Friday, April 28, 2006

Iraqi oil gangs syphon off billions

A new class of grand mafiosi sucking billions of pounds out of Iraq's vital oil sector is crippling efforts to rebuild the nation, according to an official report published in Baghdad.
The findings of the Oil Ministry's independent inspector-general painted a sordid picture of massive abuses pervading every corner of the industry, from the well-head to the petrol pump. It said that since Saddam Hussein's overthrow in 2003, the spread of smuggling had turned Iraq from a major exporter of petrol products into an importer.

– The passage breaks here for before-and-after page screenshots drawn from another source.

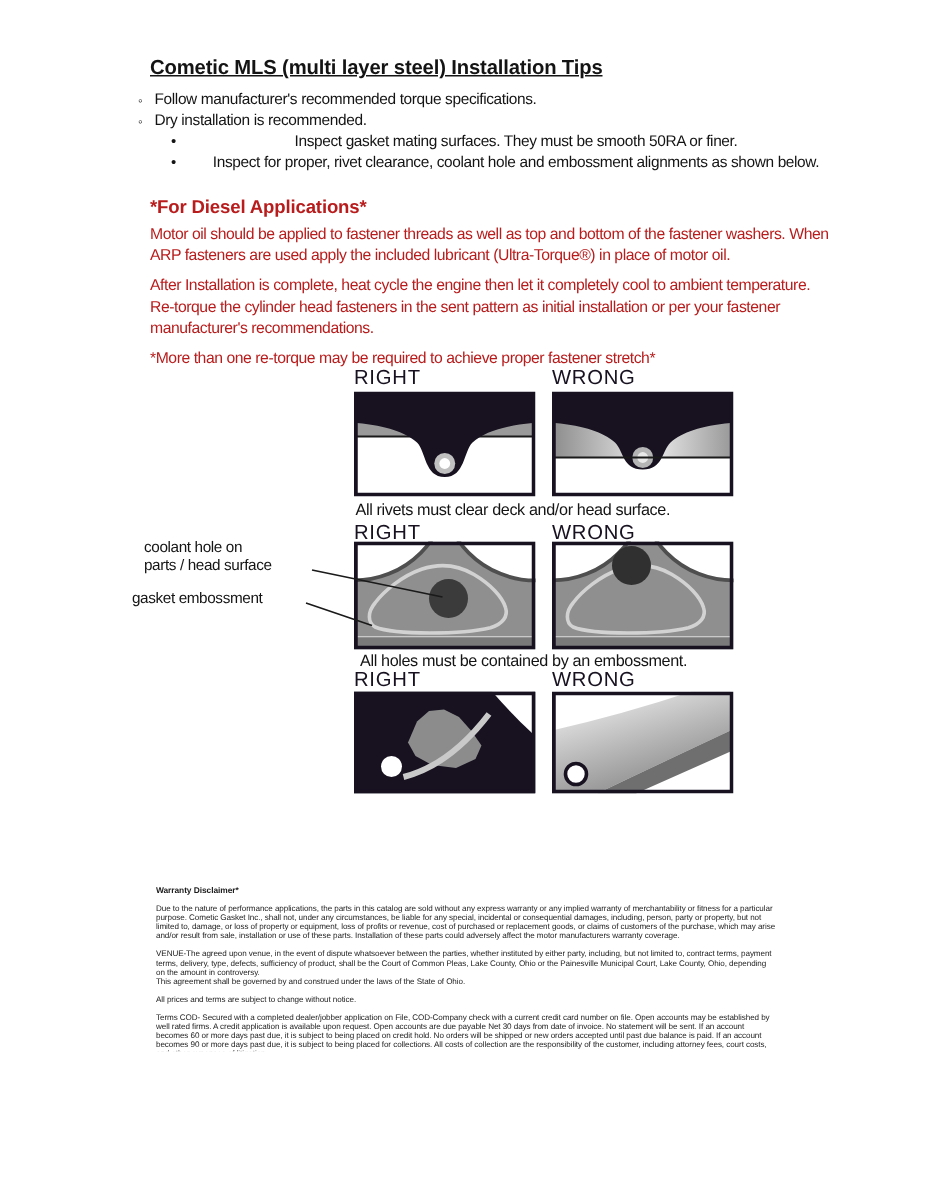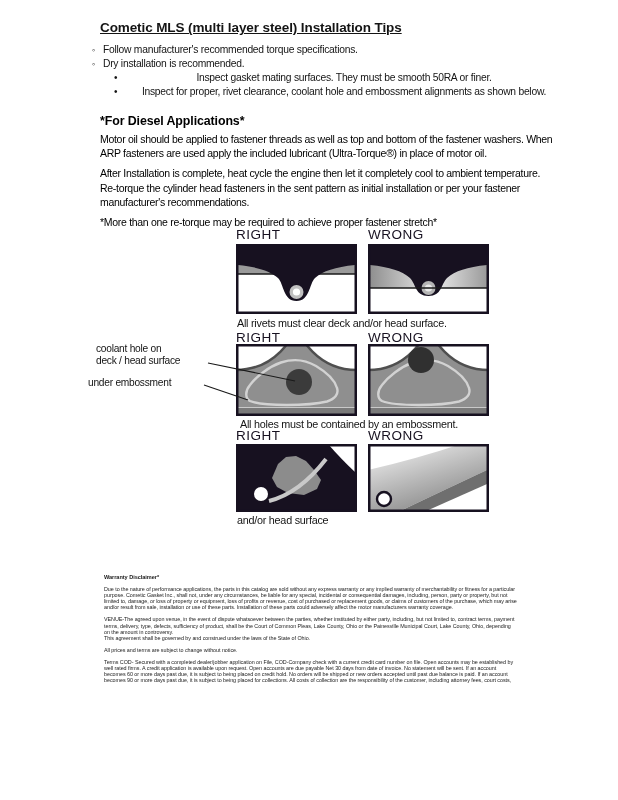--- a/index.html
+++ b/index.html
@@ -5,7 +5,7 @@
   html,body{margin:0;padding:0;background:#ffffff;}
   .page{
     position:relative;width:618px;height:684px;background:#ffffff;overflow:hidden;
-    font-family:"Liberation Sans","DejaVu Sans",sans-serif;color:#111;
+    font-family:"Liberation Sans","DejaVu Sans",sans-serif;color:#111;margin-top:17px;
   }
   
   .doc-title{

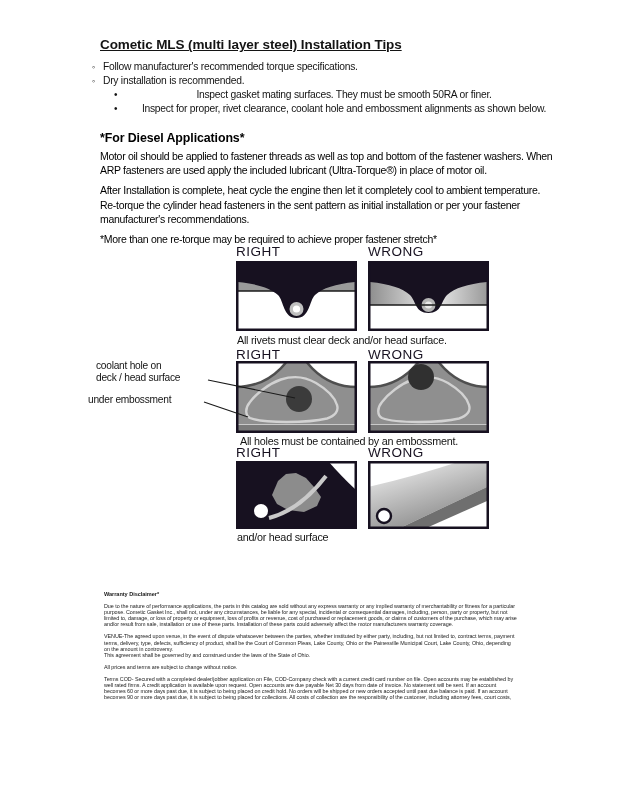--- a/index.html
+++ b/index.html
@@ -18,7 +18,7 @@
   .tip-item::before{content:"\25E6";position:absolute;left:0;top:0;font-size:9px;}
   .subtip-item{position:relative;margin-left:22px;padding-left:10px;text-align:center;}
   .subtip-item::before{content:"\2022";position:absolute;left:0;top:0;font-size:10px;}
-  .diesel-block{position:absolute;left:100px;top:114px;width:458px;color:#000000;}
+  .diesel-block{position:absolute;left:100px;top:114px;width:458px;color:#b91c1c;}
   .diesel-heading{font-size:12.4px;font-weight:bold;margin:0 0 4px 0;letter-spacing:-0.1px;}
   .diesel-block p{margin:0 0 6px 0;font-size:10.5px;line-height:14.2px;letter-spacing:-0.3px;}
   

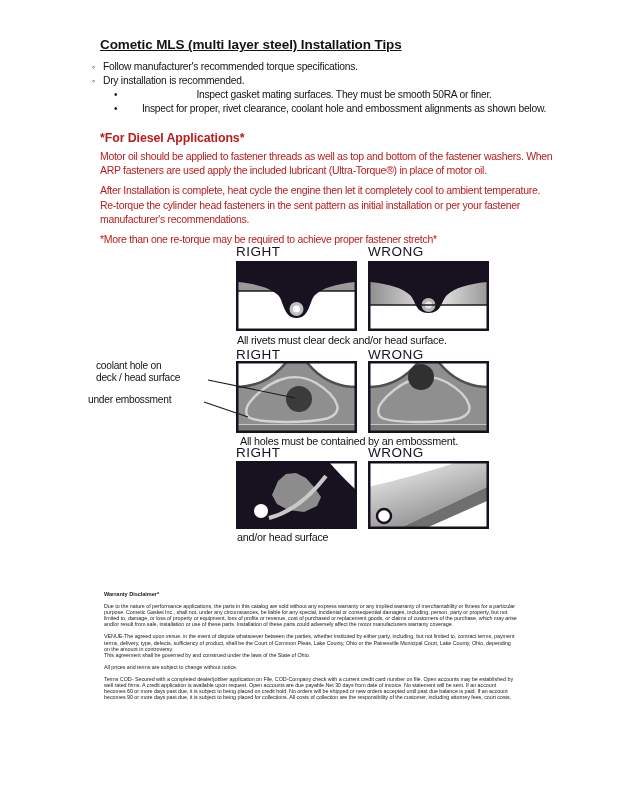--- a/index.html
+++ b/index.html
@@ -92,7 +92,7 @@
 
   <div class="ann-label" style="left:96px;top:343px;width:112px;">
     <div>coolant hole on</div>
-    <div>deck / head surface</div>
+    <div>parts / head surface</div>
   </div>
   <div class="ann-label" style="left:88px;top:377px;width:118px;">under embossment</div>
 

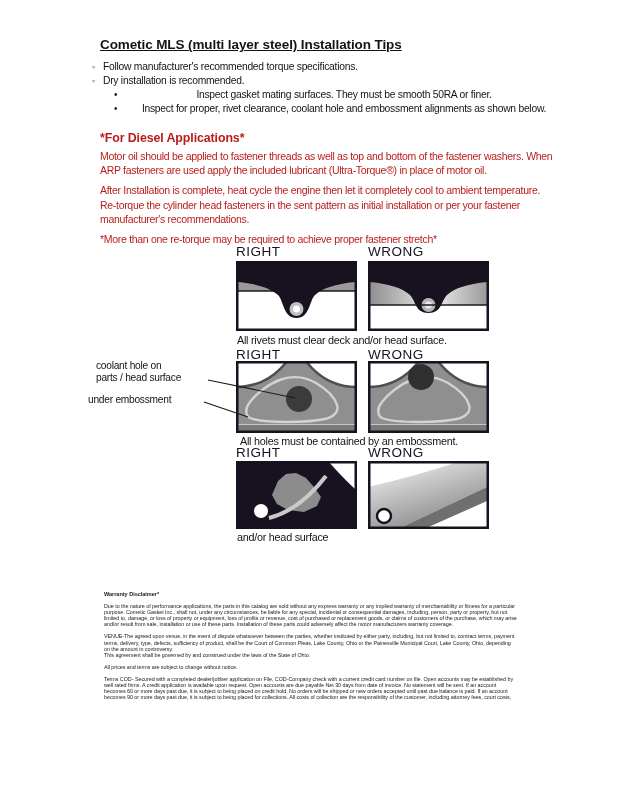--- a/index.html
+++ b/index.html
@@ -94,7 +94,7 @@
     <div>coolant hole on</div>
     <div>parts / head surface</div>
   </div>
-  <div class="ann-label" style="left:88px;top:377px;width:118px;">under embossment</div>
+  <div class="ann-label" style="left:88px;top:377px;width:118px;">gasket embossment</div>
 
   <svg class="leader-svg" width="210" height="70" viewBox="0 0 210 70">
     <line x1="112" y1="23" x2="199" y2="41" stroke="#1a1a1a" stroke-width="1.1"></line>

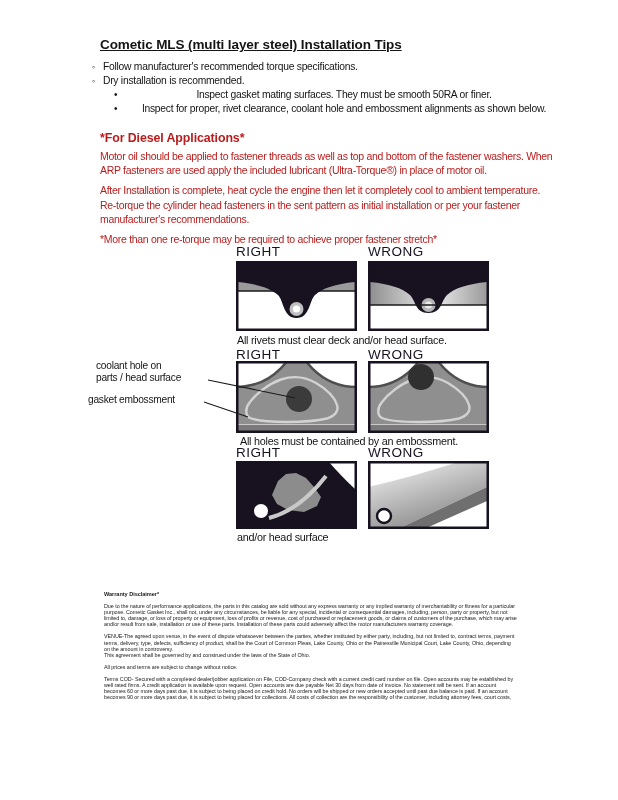--- a/index.html
+++ b/index.html
@@ -153,7 +153,6 @@
   </svg>
 
   <div class="diag-caption" style="left:237px;top:514px;">
-    <div>and/or head surface</div>
   </div>
 
   <div class="disclaimer">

Smuggling and other rackets cost Iraq more than £10bn a year
"These problems have led to the loss of billions of dollars, both in direct actual losses and in lost opportunities," the report concludes.
"This is robbing Iraq of historic opportunities for revival and reconstruction and of basic necessities for a ruined nation and heavily-burdened people." It calls for "radical and urgent action" to stop the abuses and punish those involved, including new legislation and penalties to make oil smuggling a crime of "grand economic sabotage".
Walid Khadduri, economics editor of the pan-Arab al-Hayat newspaper, estimates that smuggling and other rackets in Iraq are costing the country more than £10 billion a year in direct losses and missed opportunities.
"There is no accountability, no punishment, and it goes all the way to the top - the smuggling gangs are in cahoots with local authorities and politicians because they need protection," he said. "There was corruption under Saddam but nowhere near this."
The ministry report says smuggling has created a "new class of grand mafiosi" and a corrosive environment of corruption that is affecting everybody in the oil business and destroying public faith in politicians. The report documents abuses ranging from direct theft from oil consignments and pipelines, to frauds involving false documentation for imported petrol.
Even roadside supplies of black-market petrol sold locally were worth an estimated £500 million a year to the illegal profiteers, the report says.



It estimates that 10 to 20 per cent of the refined products Iraq is now obliged to import from neighbouring Turkey, Syria and Jordan are being smuggled back to their countries of origin after receiving Iraqi government subsidies to bring the price down for local consumption.
This could be netting crooks up to £500 million a year.
Part of the problem is that product prices in those countries are significantly higher than Iraqi levels, which are government-subsidised to the tune of nearly £4 billion a year to keep them within reach of the distressed Iraqi consumer.